Like M. C. Escher and Mondrian, Winkfield is interested in the division of the picture plane. For his current exhibition, he constructed layered space in his paintings by arranging different-sized, monochromatic rectangles atop of each other. In “The Floating Crocodile and Her Keeper” (2013), two rectangles are placed side-by-side, each holding its own image — an abstract totem or candy-colored personnage — as if they were the panels of a diptych. The black, green, violet, and yellow bands bordering the rectangles frame the totems as well as underscore their separateness.
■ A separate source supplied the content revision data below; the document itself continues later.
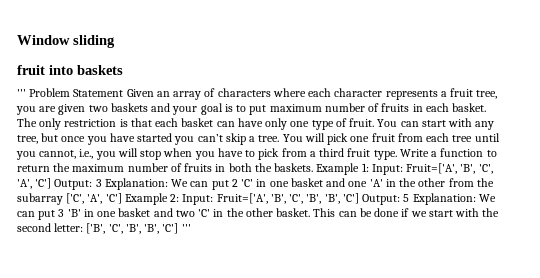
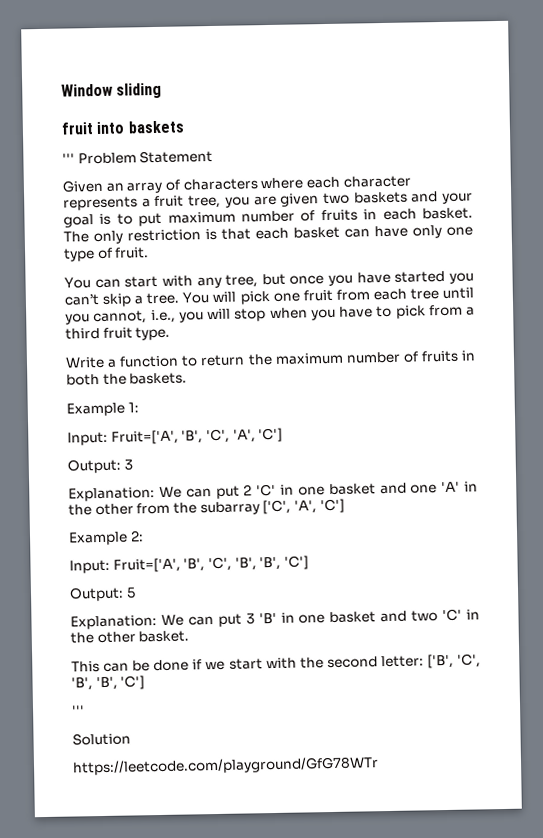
- ''' Problem Statement Given an array of characters where each character represents a fruit tree, you are given two baskets and your goal is to put maximum number of fruits in each basket.
+ ''' Problem Statement
+ Given an array of characters where each character represents a fruit tree, you are given two baskets and your goal is to put maximum number of fruits in each basket.
- The only restriction is that each basket can have only one type of fruit. You can start with any tree, but once you have started you can’t skip a tree.
+ The only restriction is that each basket can have only one type of fruit.
+ You can start with any tree, but once you have started you can’t skip a tree.
- You will pick one fruit from each tree until you cannot, i.e., you will stop when you have to pick from a third fruit type. Write a function to return the maximum number of fruits in both the baskets. Example 1: Input:
+ You will pick one fruit from each tree until you cannot, i.e., you will stop when you have to pick from a third fruit type.
+ Write a function to return the maximum number of fruits in both the baskets.
+ Example 1:
+ Input:
- Fruit=['A', 'B', 'C', 'A', 'C'] Output: 3 Explanation:
+ Fruit=['A', 'B', 'C', 'A', 'C']
+ Output: 3
+ Explanation:
- We can put 2 'C' in one basket and one 'A' in the other from the subarray ['C', 'A', 'C'] Example 2: Input:
+ We can put 2 'C' in one basket and one 'A' in the other from the subarray ['C', 'A', 'C']
+ Example 2:
+ Input:
- Fruit=['A', 'B', 'C', 'B', 'B', 'C'] Output:
+ Fruit=['A', 'B', 'C', 'B', 'B', 'C']
+ Output:
- 5 Explanation:
+ 5
+ Explanation:
- We can put 3 'B' in one basket and two 'C' in the other basket. This can be done if we start with the second letter:
+ We can put 3 'B' in one basket and two 'C' in the other basket.
+ This can be done if we start with the second letter:
- ['B', 'C', 'B', 'B', 'C'] '''
+ ['B', 'C', 'B', 'B', 'C']
+ '''
+ Solution
+ https://leetcode.com/playground/GfG78WTr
Other paintings, such “The Painter in Her Studio” (2014), come across as if there were a painting by Peter Halley or Burgoyne Diller emerging from behind Winkfield’s large, dominant rectangles. The spaces between the planes are as eye-catching as the forms occupying them. At the times, the cropped shapes along the edges vie with the abstract totem for attention.
Winkfield’s world is oddly atomized: it is made of parts joined to other parts to make unlikely gatherings. The combinations are inexplicable, a seamless fusion of the sinister and innocent. He has taken the collages of Max Ernst to a new place. I am also reminded of the private symbolism of David Smith’s totems and the imaginary worlds of Odilon Redon. It is as if he is an assemblagist who had neither the objects nor the space to make his work, and had to paint everything on a small table.
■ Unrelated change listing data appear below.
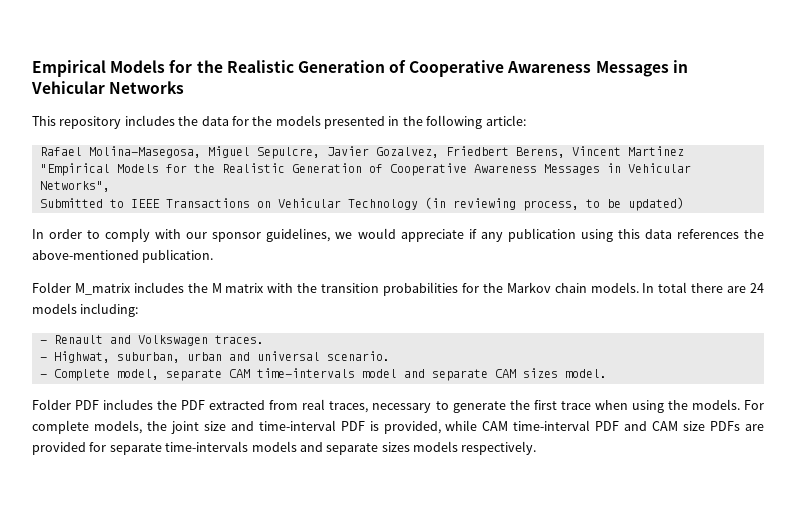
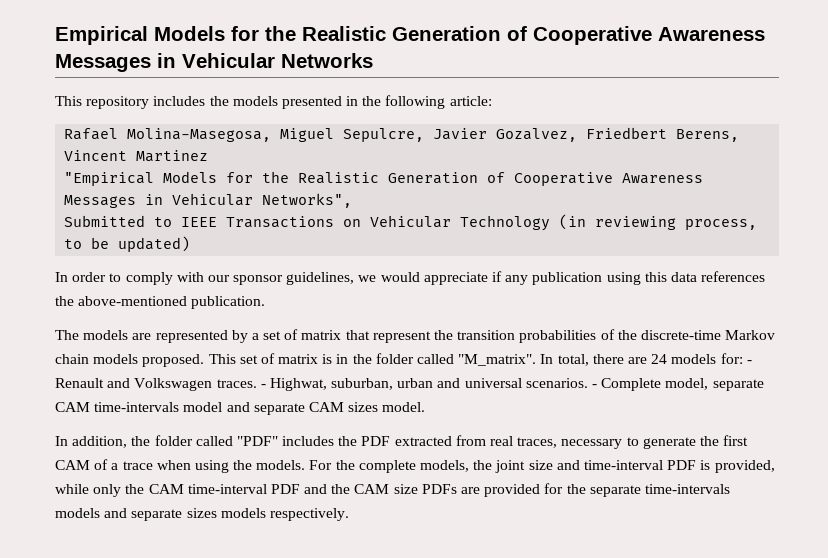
- This repository includes the data for the models presented in the following article:
+ This repository includes the models presented in the following article:
- Folder M_matrix includes the M matrix with the transition probabilities for the Markov chain models. In total there are 24 models including:
- - Renault and Volkswagen traces.
- - Highwat, suburban, urban and universal scenario.
- - Complete model, separate CAM time-intervals model and separate CAM sizes model.
+ The models are represented by a set of matrix that represent the transition probabilities of the discrete-time Markov chain models proposed. This set of matrix is in the folder called "M_matrix". In total, there are 24 models for: - Renault and Volkswagen traces. - Highwat, suburban, urban and universal scenarios. - Complete model, separate CAM time-intervals model and separate CAM sizes model.
- Folder PDF includes the PDF extracted from real traces, necessary to generate the first trace when using the models.
+ In addition, the folder called "PDF" includes the PDF extracted from real traces, necessary to generate the first CAM of a trace when using the models.
- For complete models, the joint size and time-interval PDF is provided, while CAM time-interval PDF and CAM size PDFs are provided for separate time-intervals models and separate sizes models respectively.
+ For the complete models, the joint size and time-interval PDF is provided, while only the CAM time-interval PDF and the CAM size PDFs are provided for the separate time-intervals models and separate sizes models respectively.

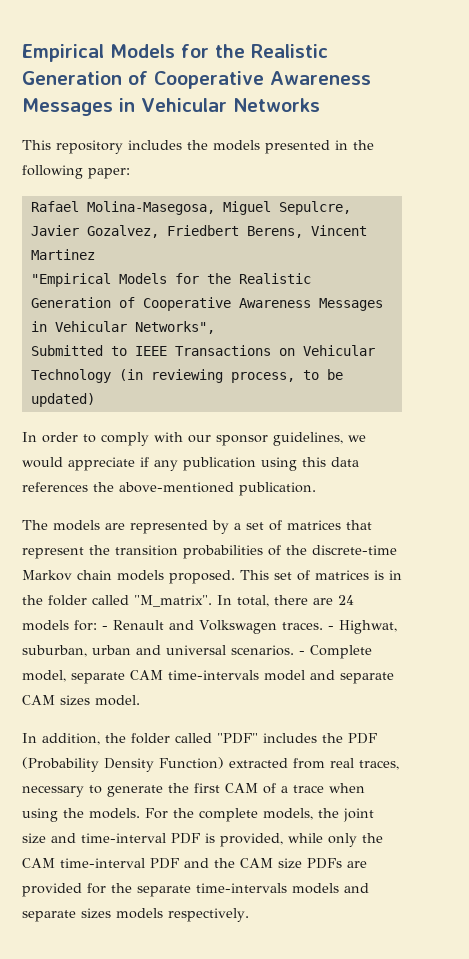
- This repository includes the models presented in the following article:
+ This repository includes the models presented in the following paper:
- The models are represented by a set of matrix that represent the transition probabilities of the discrete-time Markov chain models proposed.
+ The models are represented by a set of matrices that represent the transition probabilities of the discrete-time Markov chain models proposed.
- This set of matrix is in the folder called "M_matrix".
+ This set of matrices is in the folder called "M_matrix".
- In addition, the folder called "PDF" includes the PDF extracted from real traces, necessary to generate the first CAM of a trace when using the models.
+ In addition, the folder called "PDF" includes the PDF (Probability Density Function) extracted from real traces, necessary to generate the first CAM of a trace when using the models.

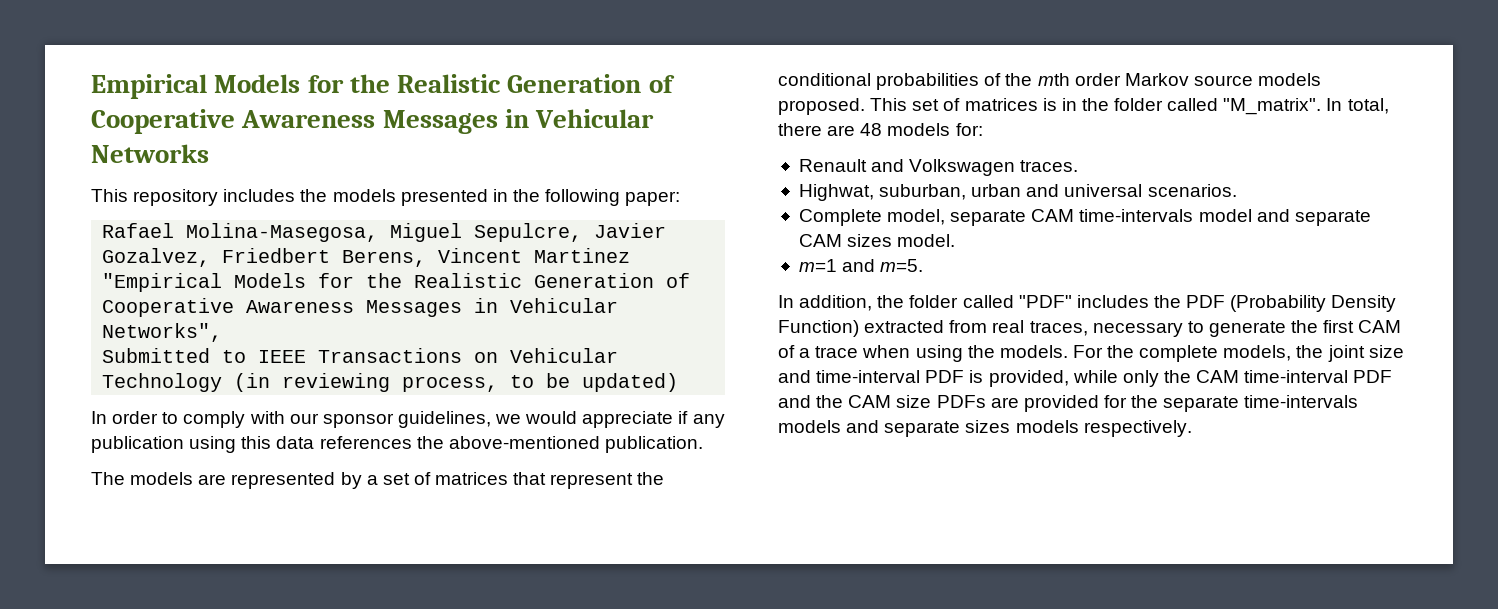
- The models are represented by a set of matrices that represent the transition probabilities of the discrete-time Markov chain models proposed.
+ The models are represented by a set of matrices that represent the conditional probabilities of the mth order Markov source models proposed.
- In total, there are 24 models for: - Renault and Volkswagen traces. - Highwat, suburban, urban and universal scenarios. - Complete model, separate CAM time-intervals model and separate CAM sizes model.
+ In total, there are 48 models for:
+ Renault and Volkswagen traces.
+ Highwat, suburban, urban and universal scenarios.
+ Complete model, separate CAM time-intervals model and separate CAM sizes model.
+ m=1 and m=5.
In Winkfield’s matchless paintings, the personnages may be things animated by one’s imagination. Didn’t we used to spend long hours talking to a stuffed animal or doll? Weren’t these objects friends who could keep our secrets? In “The Sundial” (2017), Winkfield depicts a sundial rising from stylized foliage. Seen in perspective, it is crowned by a brown semicircle from which stylized flames shoot upward, a visual pun on the words “sun” and “dial.” It is a sundial and a dream of a sundial. In the upper left-hand corner, Winkfield has placed three triangles within an inset white rectangle, suggesting the pyramids or a geometry lesson. So much happens in a Winkfield painting that is not instantly apparent. For all of their strong, solid colors and bold forms, these are not quick paintings. We cannot domesticate the otherness of Winkfield’s images, what I have been calling his totems and personnages.
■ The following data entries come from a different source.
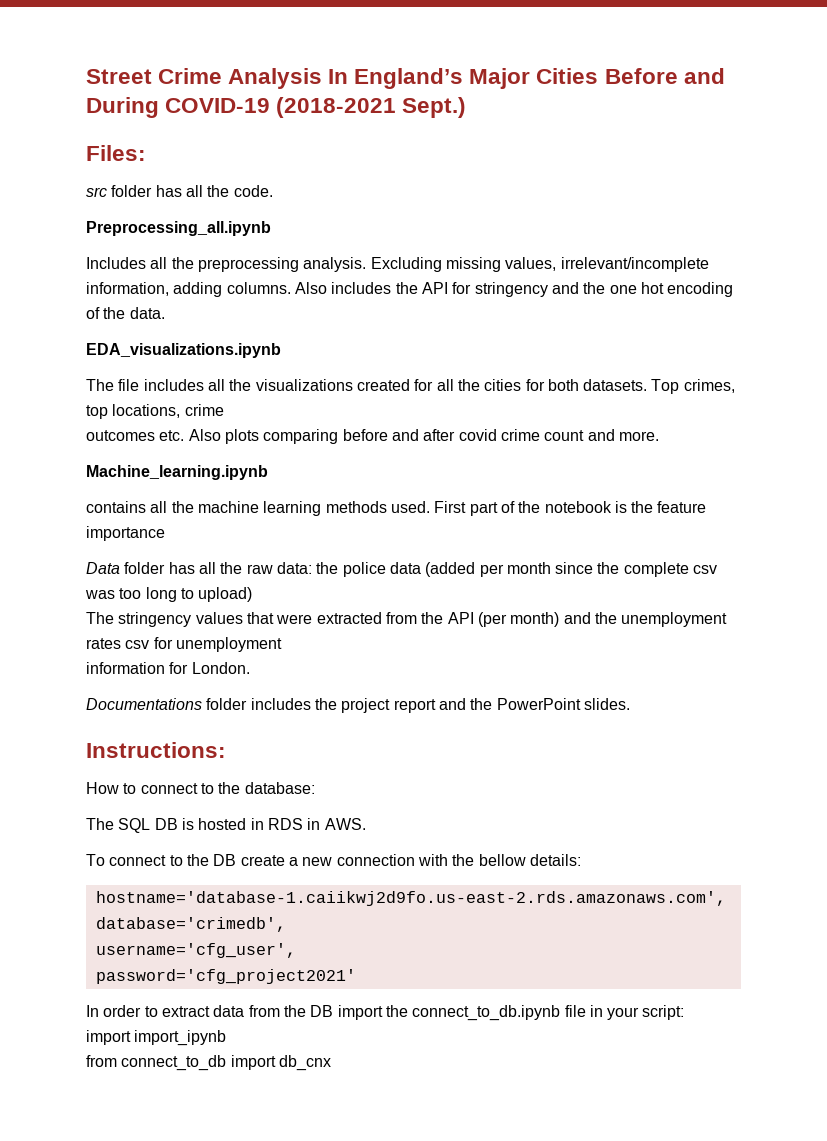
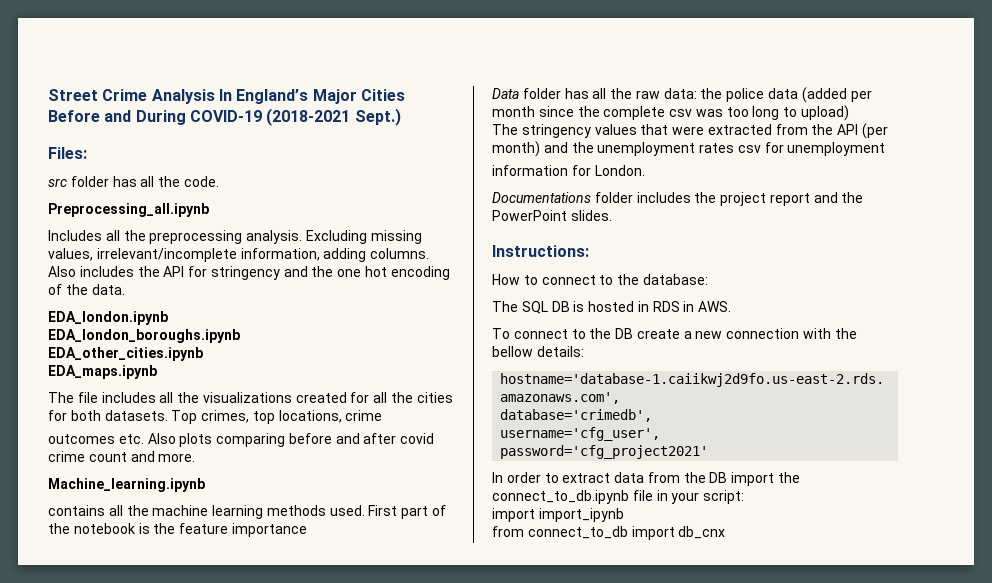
- EDA_visualizations.ipynb
+ EDA_london.ipynb
+ EDA_london_boroughs.ipynb
+ EDA_other_cities.ipynb
+ EDA_maps.ipynb

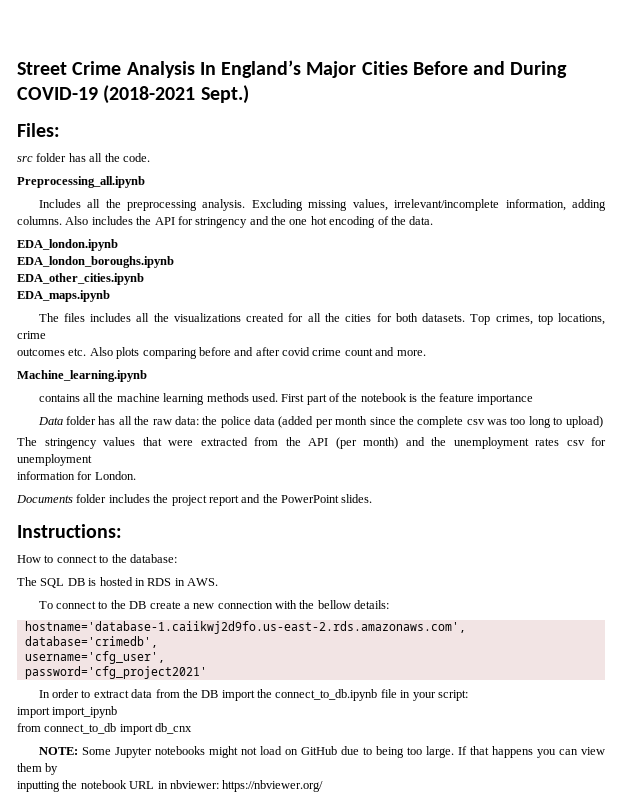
- The file includes all the visualizations created for all the cities for both datasets.
+ The files includes all the visualizations created for all the cities for both datasets.
- Documentations folder includes the project report and the PowerPoint slides.
+ Documents folder includes the project report and the PowerPoint slides.
+ NOTE: Some Jupyter notebooks might not load on GitHub due to being too large. If that happens you can view them by
+ inputting the notebook URL in nbviewer: https://nbviewer.org/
There was a moment in modernism when it became expedient to make something simple and friendly, perhaps with a trace of irony. One sees it in the balloon dogs of Jeff Koons and in the gloppy images of Garfield and Star Wars troopers in Katherine Bernhardt’s oversized paintings. This has nothing to do with elitism vs. accessibility, though many observers have couched it in those weighted terms. The latter celebrates the triumph of capitalism by offering trophies for both indoor and outdoor settings, the bigger the better.
Modest in scale, rigorous in execution, mysterious and aloof in outcome, Winkfield’s invented forms tell us that all is not lost, that capitalism does not yet own our imagination — that the excessiveness of the mind’s eye does not require the profligacy of high-end production or large expanses of real estate. Despite all the voices clamoring otherwise, it is still possible to exist in this world and not join those who rejoice in the triumph of popular culture.
Trevor Winkfield – Saints, Dancers and Acrobats continues at Tibor de Nagy Gallery (15 Rivington Street, Lower East Side, Manhattan) through March 25.